In a recent entry to Darden’s “Ideas to Action” blog, Korinek said he is “taking time to reflect on life after cognitive automation has made me redundant as an economist.”
The bold statement reflects the seriousness with which Korinek takes AI development. UVA Today caught up with Korinek to learn more.
Q. How certain are you that advancements to AI could lead to the elimination of your job? When could that happen?
A. Do I view it as an absolutely certainty? Probably not. But honestly, I do view it as a distinct possibility that this may happen, even within the current decade. I would not have said that if we had spoken a year ago, but the progress over the past 12 months has just been so rapid.
Q. What has caused this rapid progression?
A. A few years ago, everybody was convinced that physical jobs would be automated first and cognitive jobs would be much, much slower to be automated. But in some ways, the recent developments with these language models – like ChatGPT – have really turned that take on its head. And it seems now that cognitive automation is proceeding much faster than physical automation.
I would say that there aren’t necessarily any cognitive tasks that we can perform that couldn’t also be performed by sufficiently advanced computers. The question is ... would you be willing to have, for example, an AI lawmaker, an AI judge?
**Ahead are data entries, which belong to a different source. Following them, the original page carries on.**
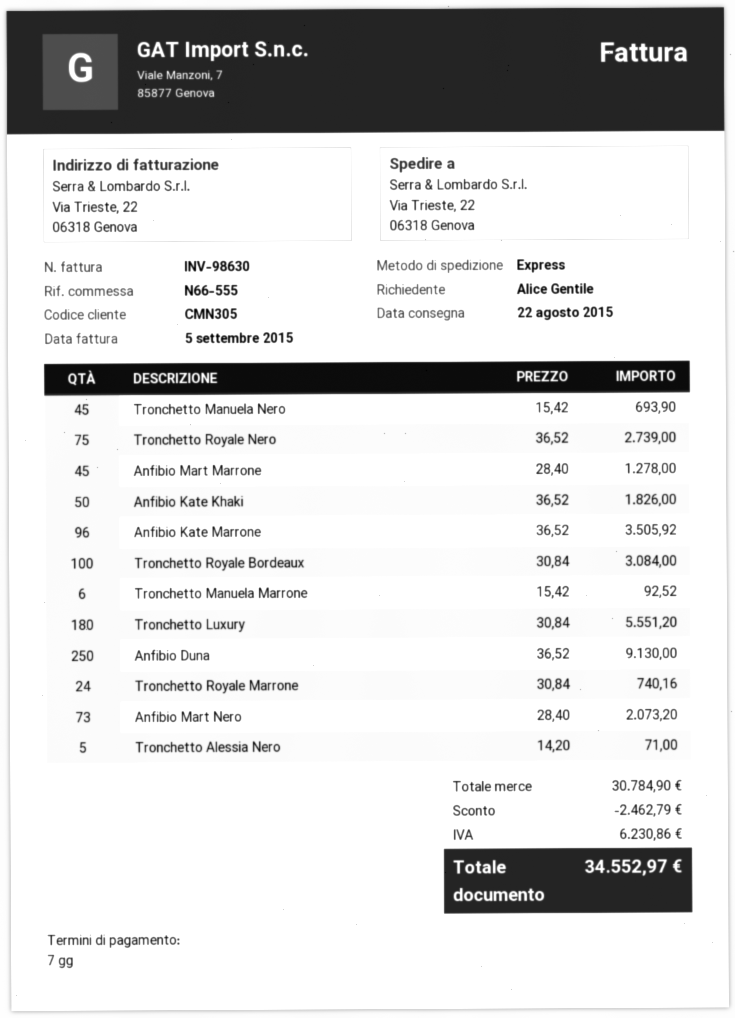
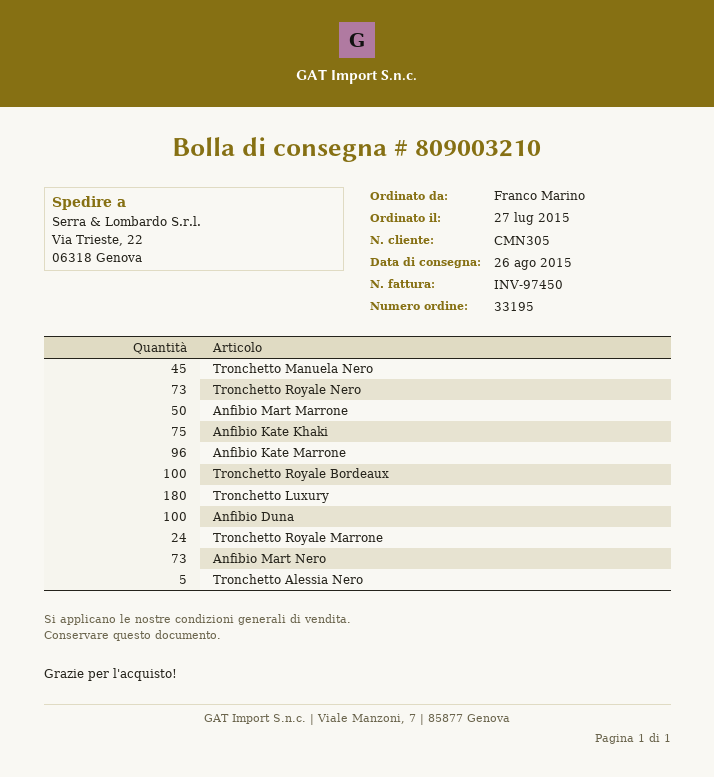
delivery date: 2015-08-22 -> 2015-08-26
invoice number: INV-98630 -> INV-97450
ordered by: Alice Gentile -> Franco Marino
Tronchetto Royale Nero: 75 -> 73
Anfibio Mart Marrone: 45 -> 50
Anfibio Kate Khaki: 50 -> 75
Tronchetto Manuela Marrone: 6 -> none
Anfibio Duna: 250 -> 100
Q. Do you think someday it could get to that point? What are the limits to this when it comes to computers replacing specific jobs?
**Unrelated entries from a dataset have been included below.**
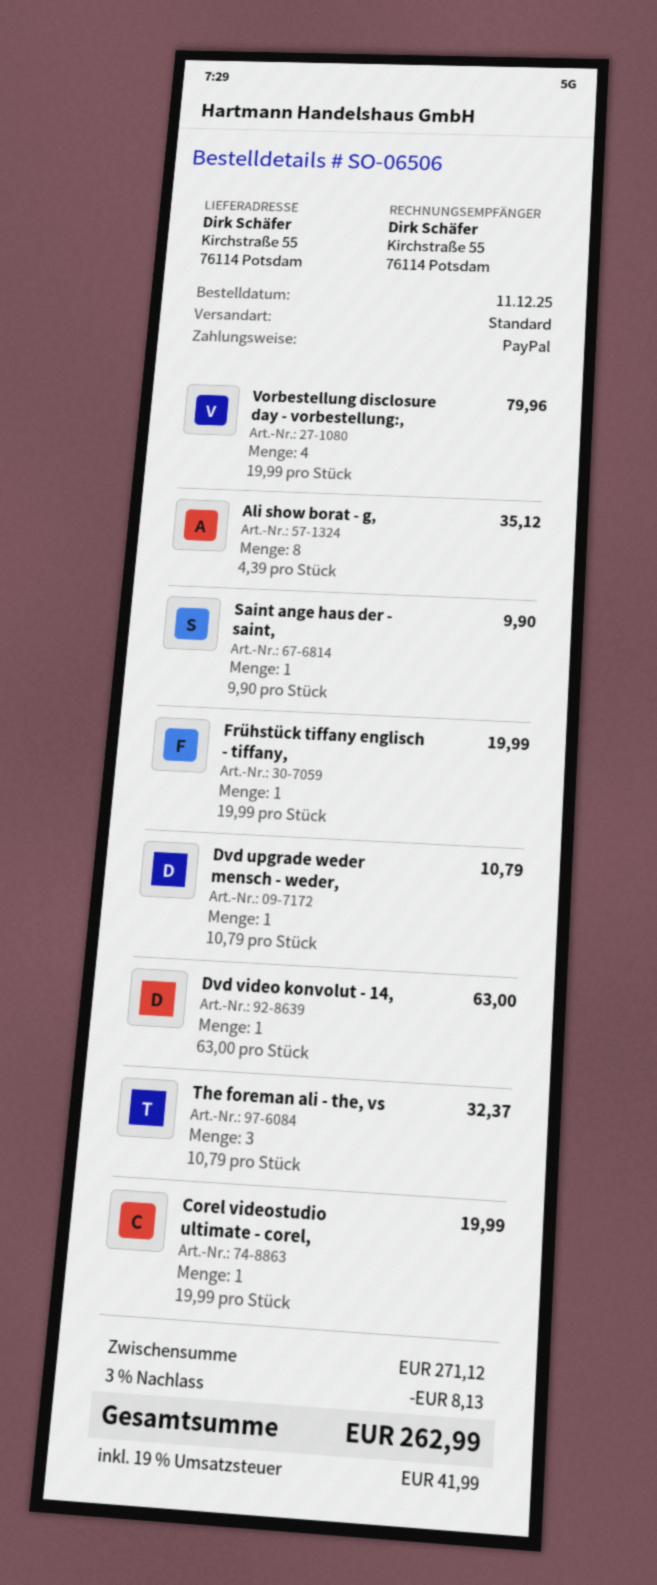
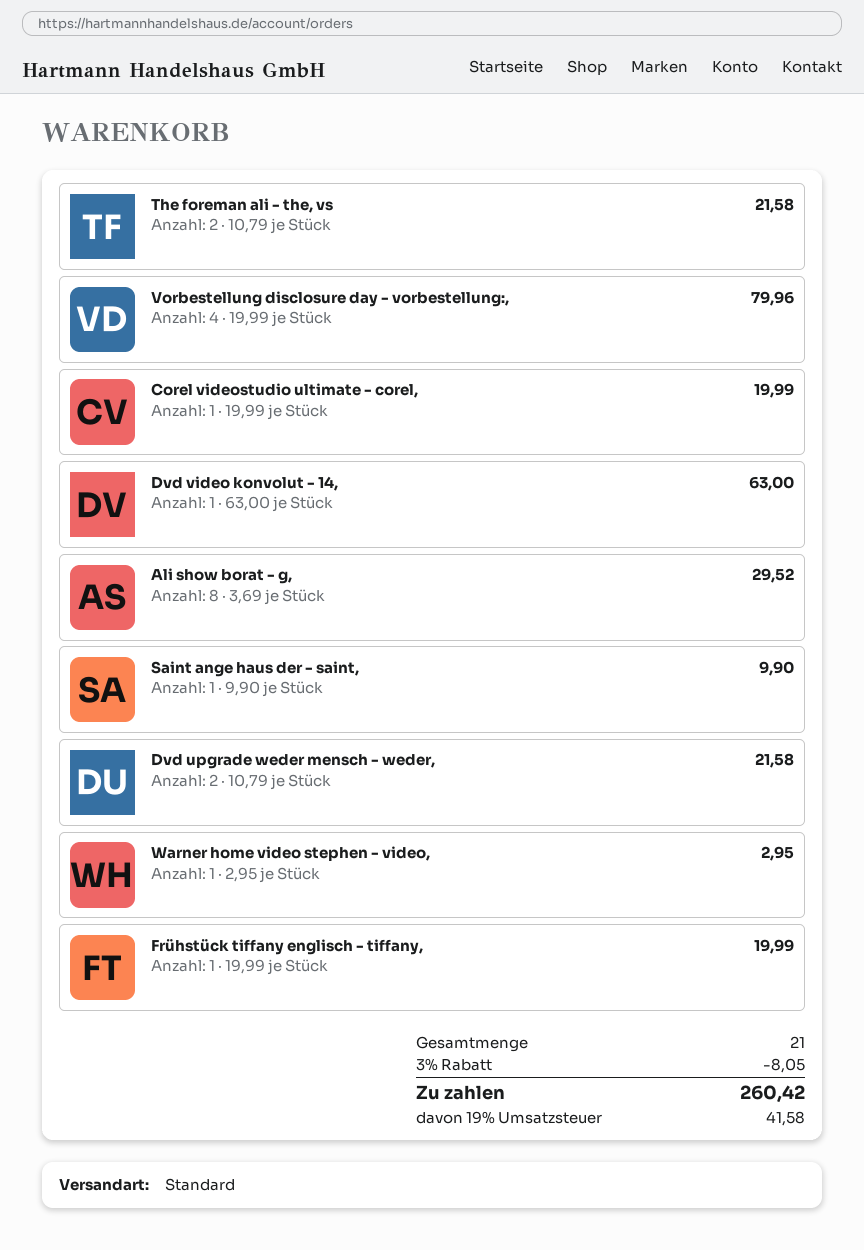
Ali show borat - g,: 8 x 4.39 = 35.12 -> 8 x 3.69 = 29.52
Dvd upgrade weder mensch - weder,: 1 x 10.79 = 10.79 -> 2 x 10.79 = 21.58
The foreman ali - the, vs: 3 x 10.79 = 32.37 -> 2 x 10.79 = 21.58
Warner home video stephen - video,: none -> 1 x 2.95 = 2.95
discount: 3% = 8.13 -> 3% = 8.05
tax: 19% = 41.99 -> 19% = 41.58
total: 262.99 -> 260.42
A. Let me distinguish between whether AI systems can display the capability and whether it’s desirable for us to actually let AI perform those tasks. I do believe they can acquire the capabilities to, for example, evaluate legal texts, to negotiate law, to evaluate complex legal situations like what judges do. I don’t think our society, at least in the near term, is going to be willing to completely hand those tasks over to an AI system. But I believe what we will see is AI systems will provide more and more assistance in those tasks.
And if you have an assistant that becomes really good at what it’s doing, you start to trust them. When you have automated systems that, for example, are really good at writing laws, there’s going to be a tendency to take more and more of what they’re giving us.
Q. How can AI impact journalism?
A. Right now, a system could write an article based off our conversation, but you still have to do quite a bit of editing. In a year or two, the editing is going to be less. In three or four years, even less so. And at some point, the article the system produces is going to be so good that you’re going to say, “Well, why should I spend my time editing this?”
At this point, the system is by, no means, perfect. It would still take you and me to go over that text afterward and say, “Here, it did really well and here it screwed up and hallucinated,” but those moments of hallucination are getting fewer and fewer. These systems are getting better.
Another thing that ChatGPT can do quite well is brainstorm three or four titles for an article based on an interview. It comes up with a few ideas and then you can pick and choose and maybe combine. It’s really already quite capable already of doing that.